[DATA EXTRACT — start]

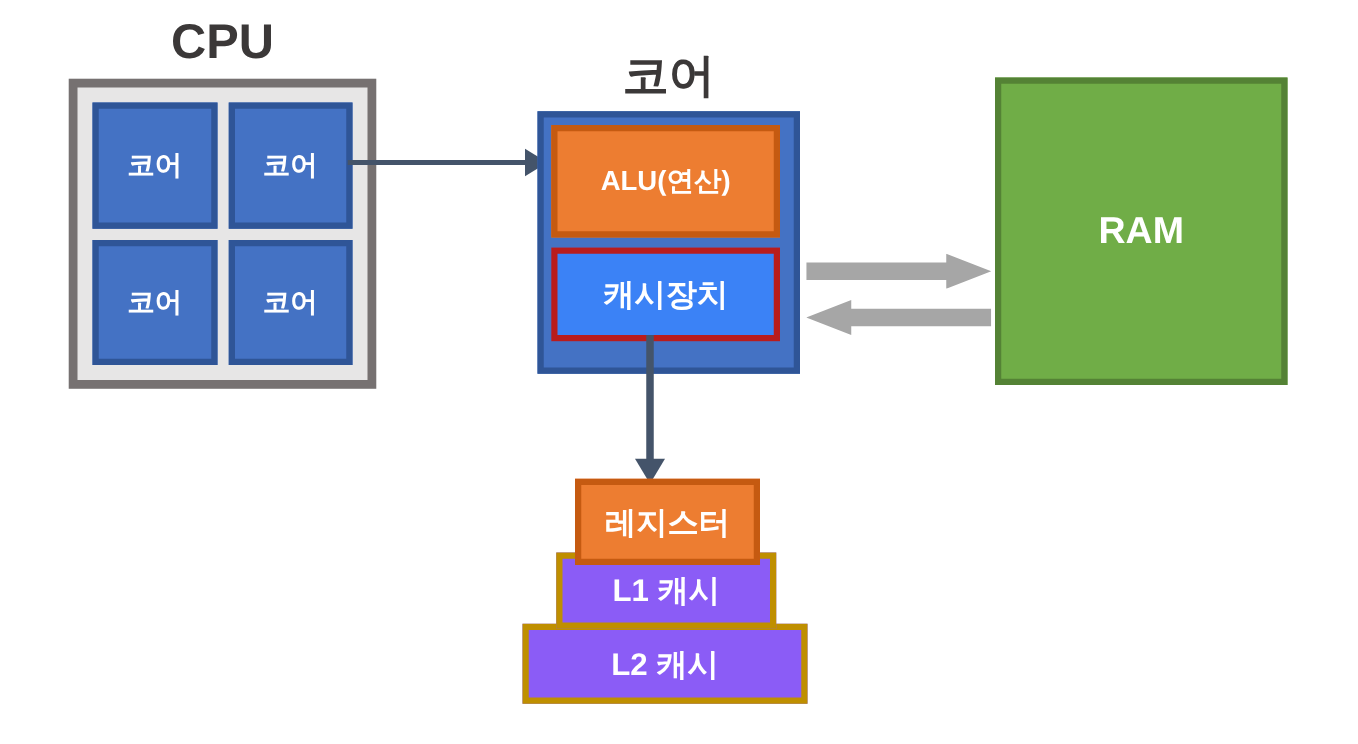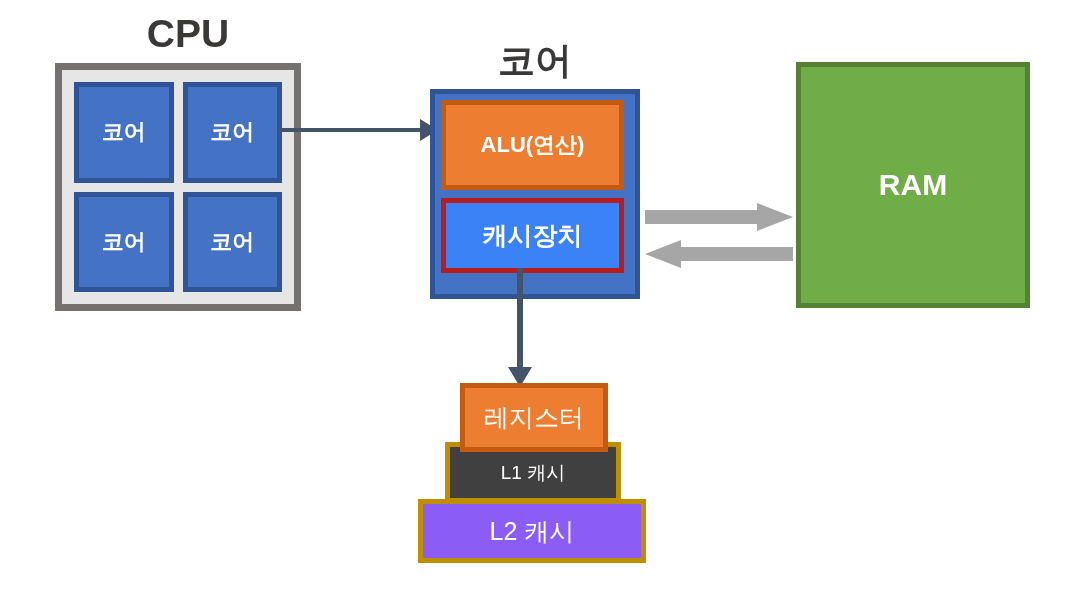--- a/index.html
+++ b/index.html
@@ -31,7 +31,7 @@
     white-space: nowrap;
   }
   #cpu-title {
-    left: 65px; top: 14px; width: 246px;
+    left: 55px; top: 14px; width: 246px;
     font-size: 39px;
   }
   #core-title {

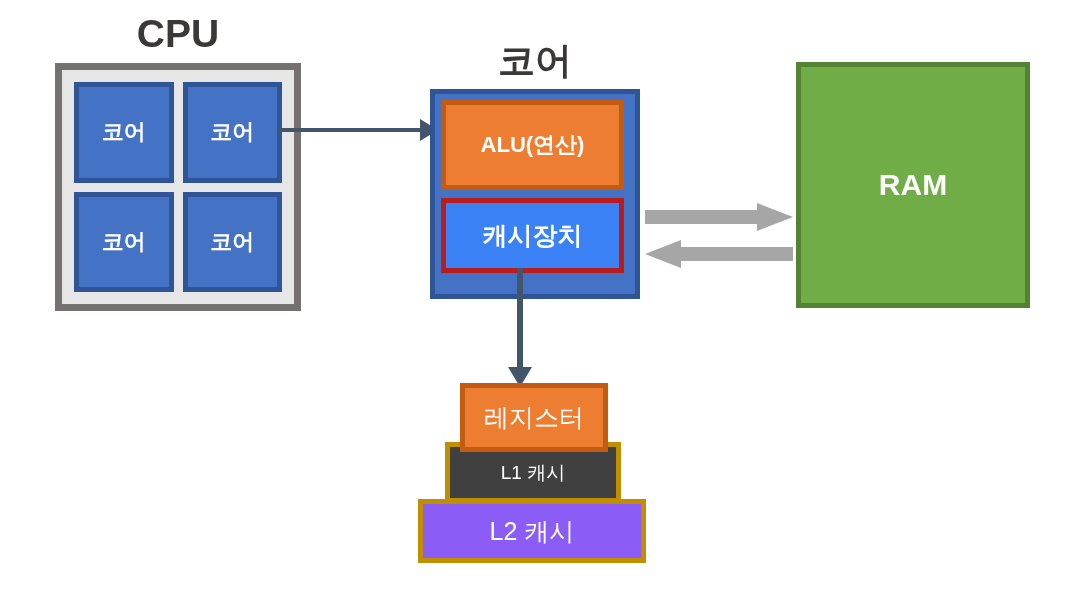--- a/index.html
+++ b/index.html
@@ -113,7 +113,7 @@
   .pyr {
     box-sizing: border-box;
     display: flex; align-items: center; justify-content: center;
-    font-weight: normal; white-space: nowrap;
+    font-weight: bold; white-space: nowrap;
   }
   #register-box {
     left: 460px; top: 383px;

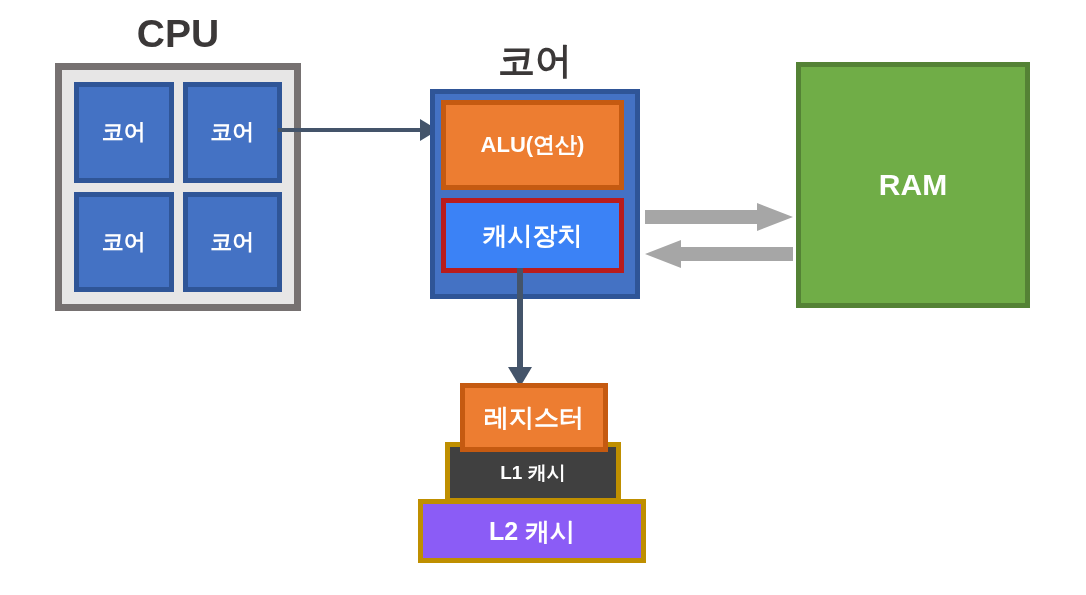--- a/index.html
+++ b/index.html
@@ -126,9 +126,9 @@
   #l1-box {
     left: 445px; top: 442px;
     width: 176px; height: 61px;
-    background: #404040;
+    background: #8b5cf6;
     border: 5px solid #BF8F00;
-    color: #FFFFFF; font-size: 19px;
+    color: #FFFFFF; font-size: 25px;
     z-index: 5;
   }
   #l2-box {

[DATA EXTRACT — finish]

# WORK REQUEST
Report every line containing the word "border" from the listing above.

# OUTPUT
     box-sizing: border-box;
     border: 5px solid #BF8F00;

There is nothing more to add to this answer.